Et par l’arrivée des ces mages, on est servi.
Symboliquement, ils représentent toute
l’humanité. Ils viennent d’Orient, autrement dit d’ailleurs, des autres
civilisations et religions, de partout. Ils sont ces lointains, très différents
de nous, les habitants des périphéries, comme aime à le dire le pape François.
Au départ, ils ne sont ni juifs ni chrétiens.
Ils sont ce qu’on peut appeler des « chercheurs de Dieu ». Et ils se
sont donné beaucoup de peine. Des signes reconnus dans le ciel les ont mis en
route. La magie, qu’on pourrait comprendre comme leur religion primitive, les a
guidés sur ces chemins incertains. Du moins, ils se sont mis ensemble, car on
trouve mieux quand on cherche avec d’autres. Ils sont des philosophes curieux, des
sages persévérants, des religieux sincères.
C’est pourquoi, au terme de bien des
péripéties, ils ont fini par trouver le sauveur du monde, et sûrement pas là où
ils pensaient le rencontrer au départ de leur quête spirituelle. Ils
cherchaient le roi des juifs, sans doute dans un palais. Ils ont trouvé un
petit enfant avec Marie sa mère dans une étable ou plus probablement dans une
modeste maison de Bethléem.
Et ces cadeaux ? Parlons-en. Ils sont
symboliques de l’hommage des nations au Messie d’Israël, tels que décrits déjà
par le prophète Isaïe et dans certains psaumes. Ils se sont prosternés devant
lui en lui offrant leurs présents, signe de leur don d’eux-mêmes. Ils sont
repartis différents, en empruntant un autre chemin. Ils ont regagné leur pays,
donc retrouvé leur vie ordinaire, améliorés sans doute, mais sans être devenus
des chrétiens au sens de piliers d’Eglise. Et tout le reste appartient au
secret de Dieu.
Nous sommes dans un monde - et nous le serons
toujours davantage – qui voit les hommes se mélanger de plus en plus. La
circulation des connaissances, la facilité des transports et parfois
hélas ! la violence et la misère provoquent des brassages inédits. Des
gens venus de loin arrivent aussi chez nous. Les armées, les barrières et les
frontières peuvent provisoirement entraver ces migrations humaines. Elles ne
parviendront pas à les réprimer au point de les supprimer, du moins dans nos pays démocratiques et plus riches que beaucoup
d’autres. Il nous faut donc trouver une manière humaine, et j’ajoute ici une
façon chrétienne, de réagir à ces situations qui deviendront de plus en plus
ordinaires.
* Pour l’accueil politique, c’est à l’Etat d’en
fixer les règles et conditions, sans déroger aux valeurs qui sont à la base de
notre vivre ensemble démocratique, dans la variété des origines et des cultures.

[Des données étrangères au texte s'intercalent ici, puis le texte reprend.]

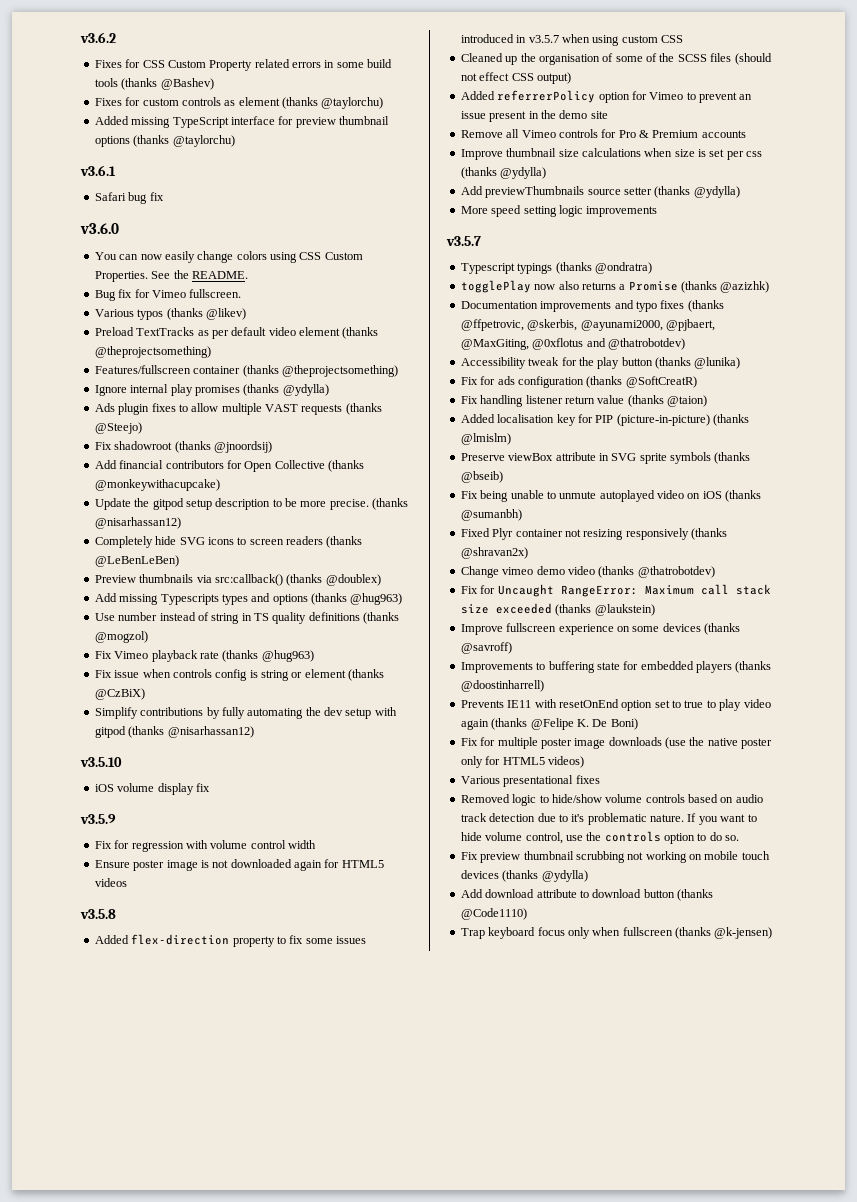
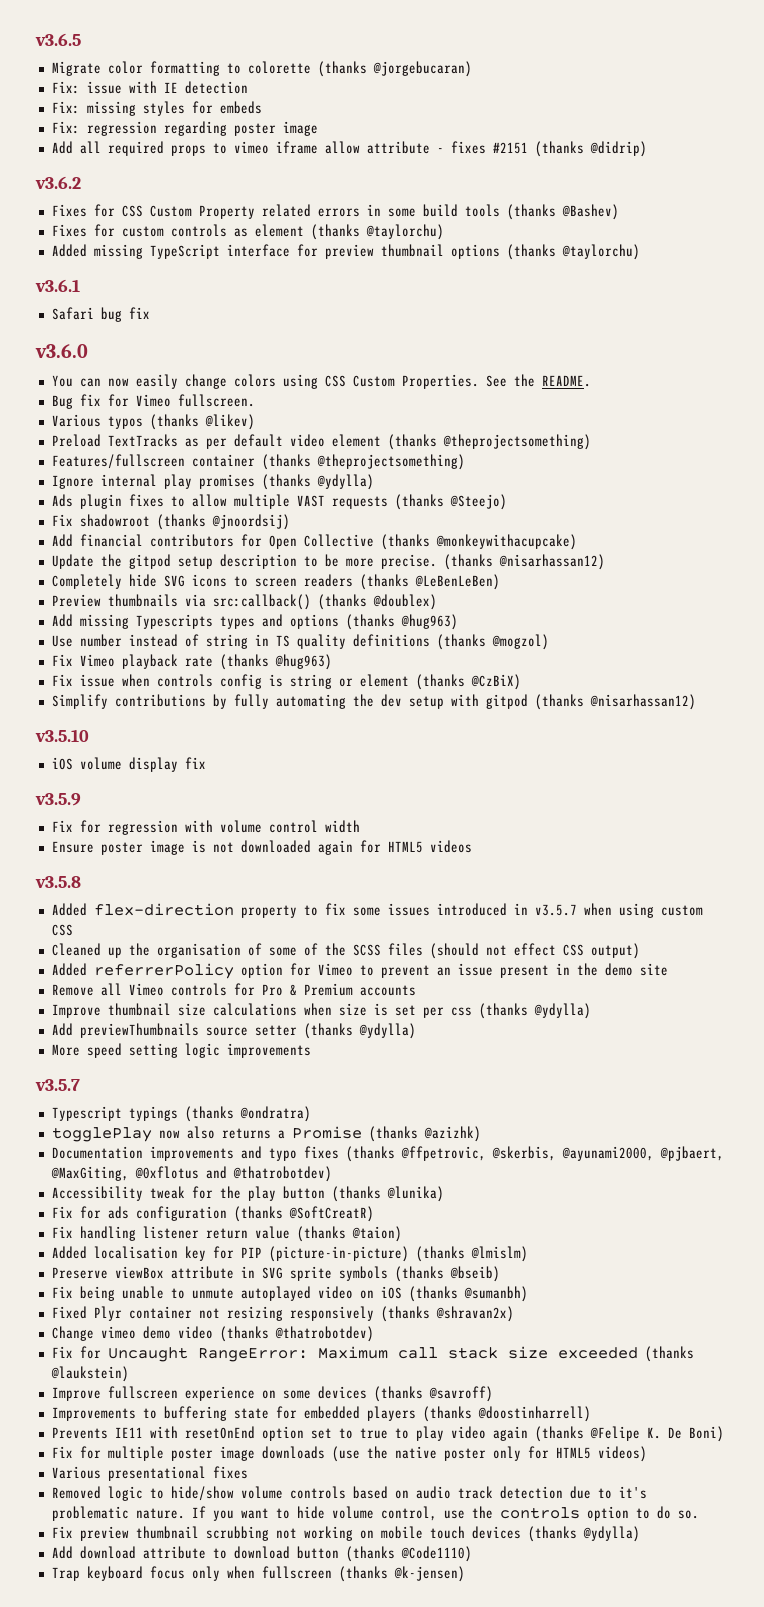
(80, 37) none -> [35,33,81,46] [51,61,472,77] [51,81,248,94] [51,101,262,116] [51,121,318,136] [51,141,647,157] v3.6.5 // Migrate color formatting to colorette (thanks @jorgebucaran) // Fix: issue with IE detection // Fix: missing styles for embeds // Fix: regression regarding poster image // Add all required props to vimeo iframe allow attribute - fixes #2151 (thanks @didrip) //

* Pour l’accueil humain, c’est notre
responsabilité à tous, précisément celle de manifester de l’humanité à l’égard
de celles et ceux qui nous apparaissent d’abord comme très différents de nous, mais
qui sont fondamentalement nos semblables, des frères et sœurs dans notre
commune humanité. Comment allons-nous le leur montrer, en citoyens civilisés et
en personnes fraternelles ? A chacun de répondre en faisant ce qu’il peut,
mais tout ce qu’il peut.
* Et nous, les chrétiens, dans cette
conjoncture d’épiphanie ? Il nous faut rester ce que nous sommes, donc des
hommes et des femmes qui croient au Christ et à son évangile, sans honte, sans
remiser nos convictions.
Nous croyons que Dieu aime tous les hommes,
nous croyons aussi que le Christ est le sauveur de tous. Pourquoi le nier ?
nous souhaitons le leur faire connaître pour offrir cette bonne nouvelle à leur
liberté de conscience. Nous respectons les religions des autres, avec leurs
valeurs, comme nous avons le droit d’exiger qu’ils respectent la nôtre.
Dans le dialogue interreligieux, loyal et
pacifique, nous avons tous à grandir en humanité, sous la guidée - connue ou
encore inconnue - de l’Esprit de Dieu qui remplit tout l’univers. Il peut même
y avoir entre nous des échanges de cadeaux spirituels, qui valent bien l’or,
l’encens et la myrrhe des mages venus d’Orient.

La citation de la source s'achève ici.